We had lossy RGBA many years ago with JNG (a simple PNG/JPG mashup format), but Mozilla killed the format along with MNG. The reason was that the MNG lib added about 100kB to the installer. They suggested to use Flash instead. (Yes, seriously.)
With JNG those massive parallax websites could be ~1MB instead of ~5MB.
"Minority browser"? What's that supposed to mean? Anything other than Chrome? Or, if we go back a few years, anything other than IE?
In case you didn't know, there are 3 very important browsers: Chrome, Firefox, and IE. Right now, Firefox got around 20%, IE around 30%, and Chrome around 40%.
There are also a few countries where Firefox is the most popular one. For example, in Germany it currently got around 45%.
>a fringe image format
Was PNG any different? People usually don't randomly start to use some image format if it isn't supported by any browser.

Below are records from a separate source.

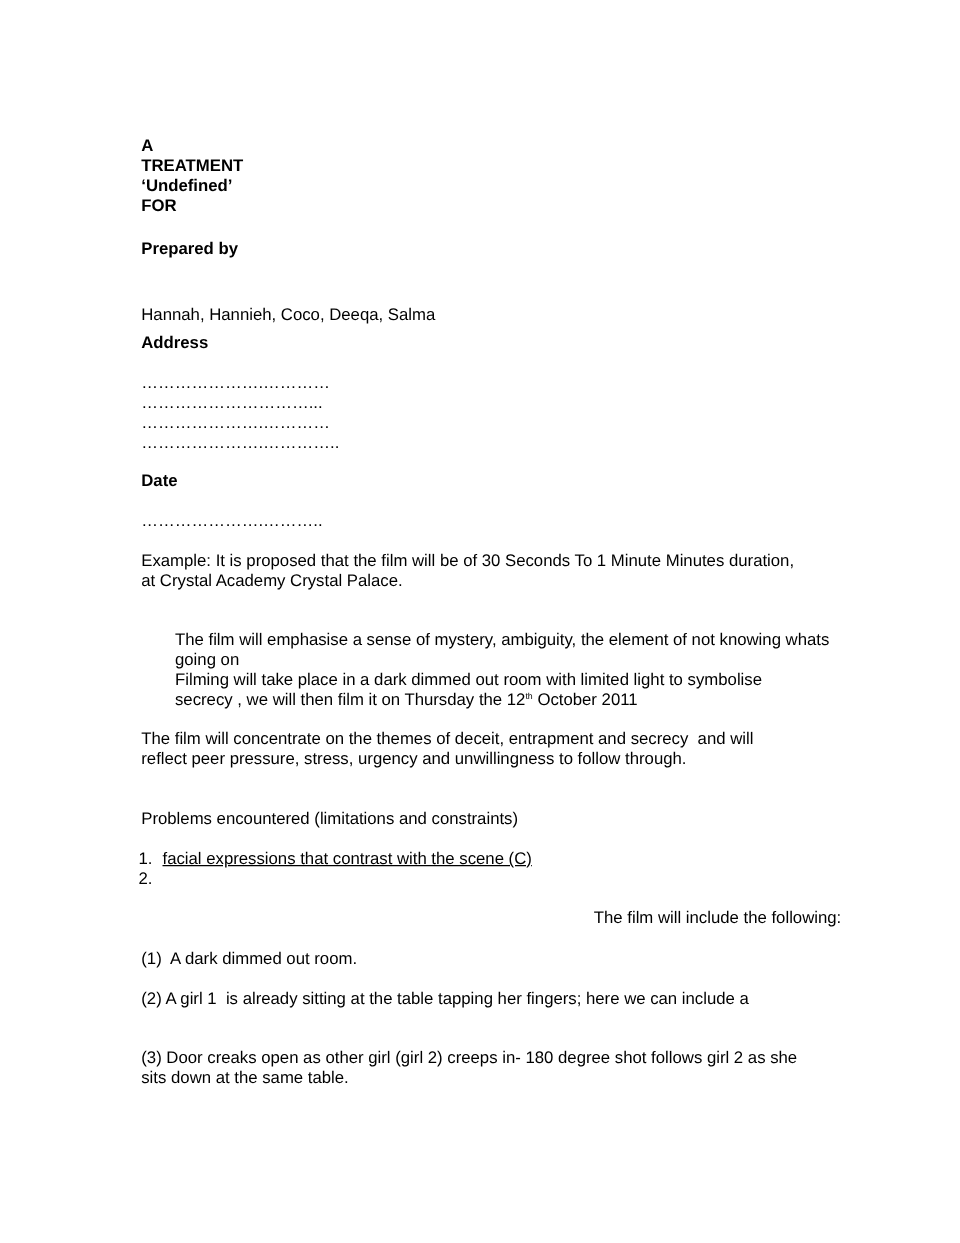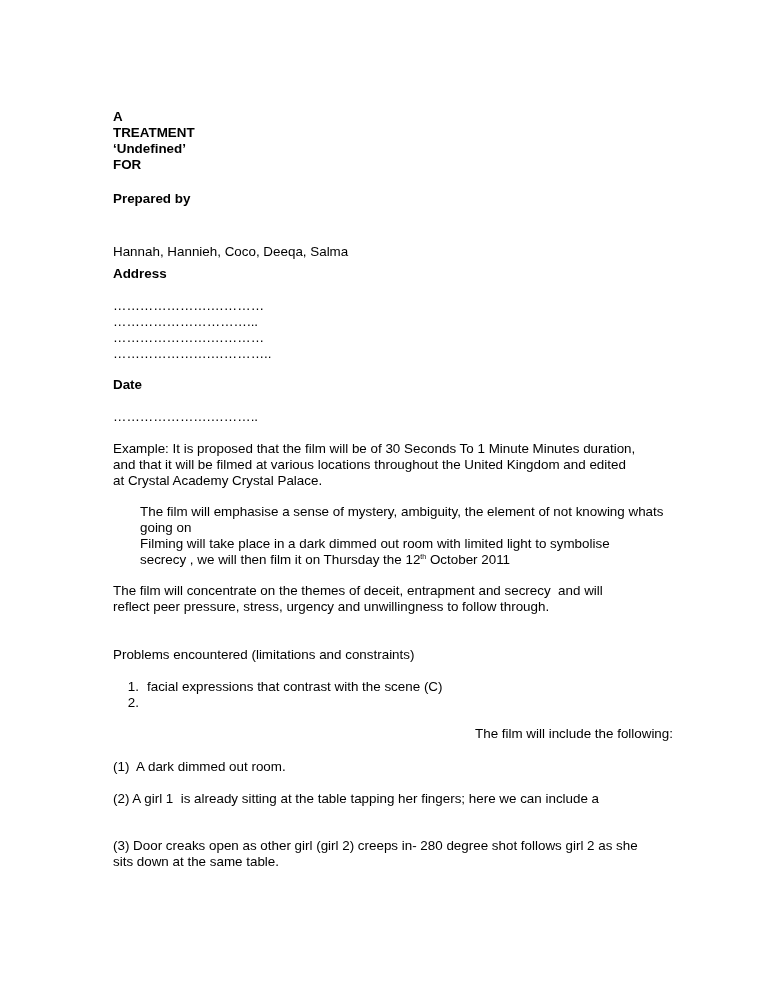--- a/index.html
+++ b/index.html
@@ -47,7 +47,6 @@
 
   <div class="blk" style="top:441px;">
     <span class="line">Example: It is proposed that the film will be of 30 Seconds To 1 Minute Minutes duration,</span>
-    <span class="line">and that it will be filmed at various locations throughout the United Kingdom and edited</span>
     <span class="line">at Crystal Academy Crystal Palace.</span>
   </div>
 

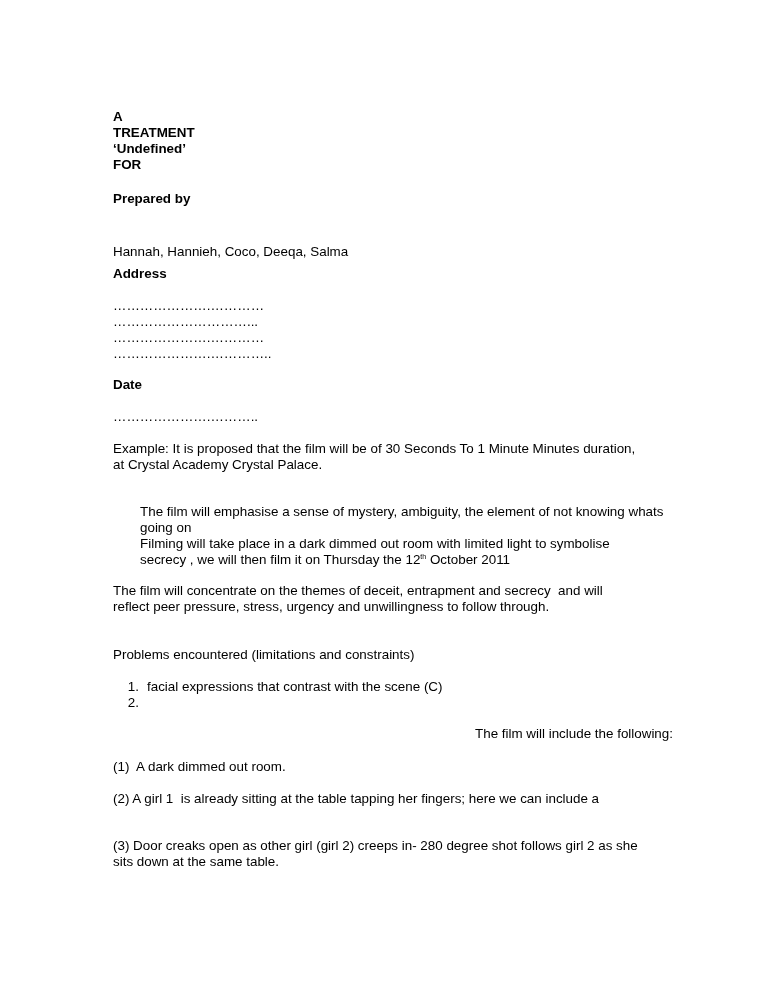--- a/index.html
+++ b/index.html
@@ -64,7 +64,7 @@
 
   <p class="blk" style="top:647px;">Problems encountered (limitations and constraints)</p>
 
-  <div class="blk" style="top:679px; left:115px;">
+  <div class="blk" style="top:679px; left:98px;text-decoration:underline;">
     <span class="list-item"><span class="list-num">1.</span><span class="list-text">facial expressions that contrast with the scene (C)</span></span>
     <span class="list-item"><span class="list-num">2.</span><span class="list-text"></span></span>
   </div>

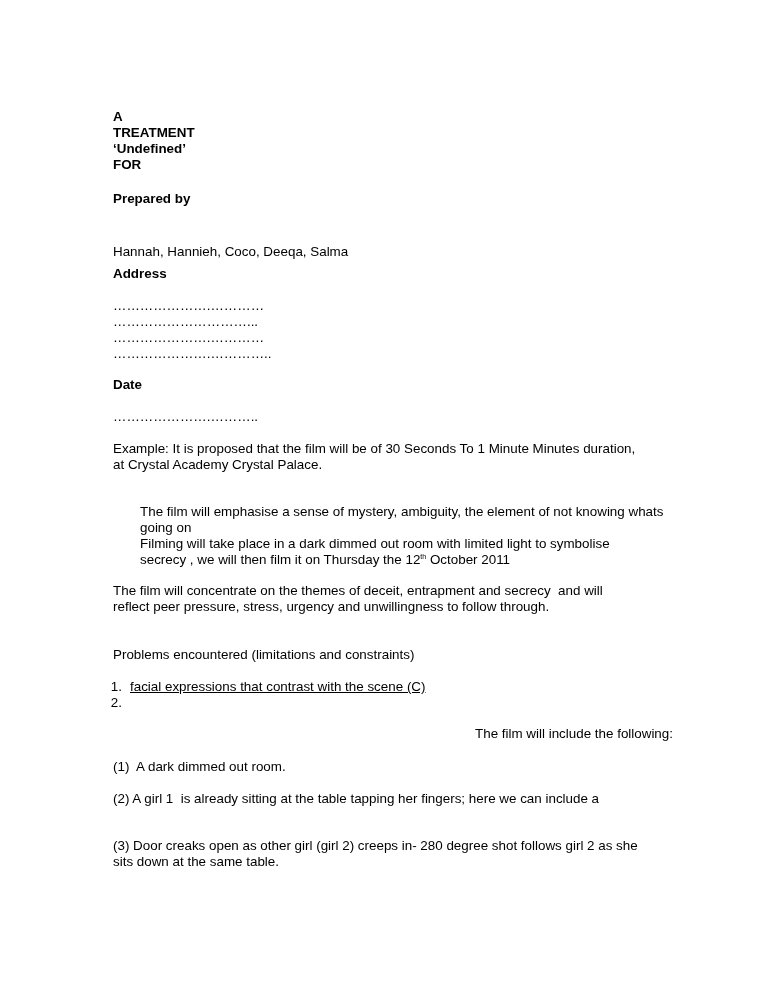--- a/index.html
+++ b/index.html
@@ -80,7 +80,7 @@
   </div>
 
   <div class="blk" style="top:838px;">
-    <span class="line">(3) Door creaks open as other girl (girl 2) creeps in- 280 degree shot follows girl 2 as she</span>
+    <span class="line">(3) Door creaks open as other girl (girl 2) creeps in- 180 degree shot follows girl 2 as she</span>
     <span class="line">sits down at the same table.</span>
   </div>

Also, ripping two images out of one file and splicing them together requires very little code. In a high-level language it's maybe 50 lines of code. There are many games which do that. It's very simple and it saves typically around 80%.
I don't know why the GP said "minority browser", but to be fair to them, it appears that Mozilla removed MNG and JNG in 2003[1], when that certainly was a fair description of the Mozilla Suite and Phoenix/Firebird/Firefox marketshare.
Interesting to see Hixie in there advocating for MNG (or, rather, for a format with 8-bit alpha and animation that's not Flash).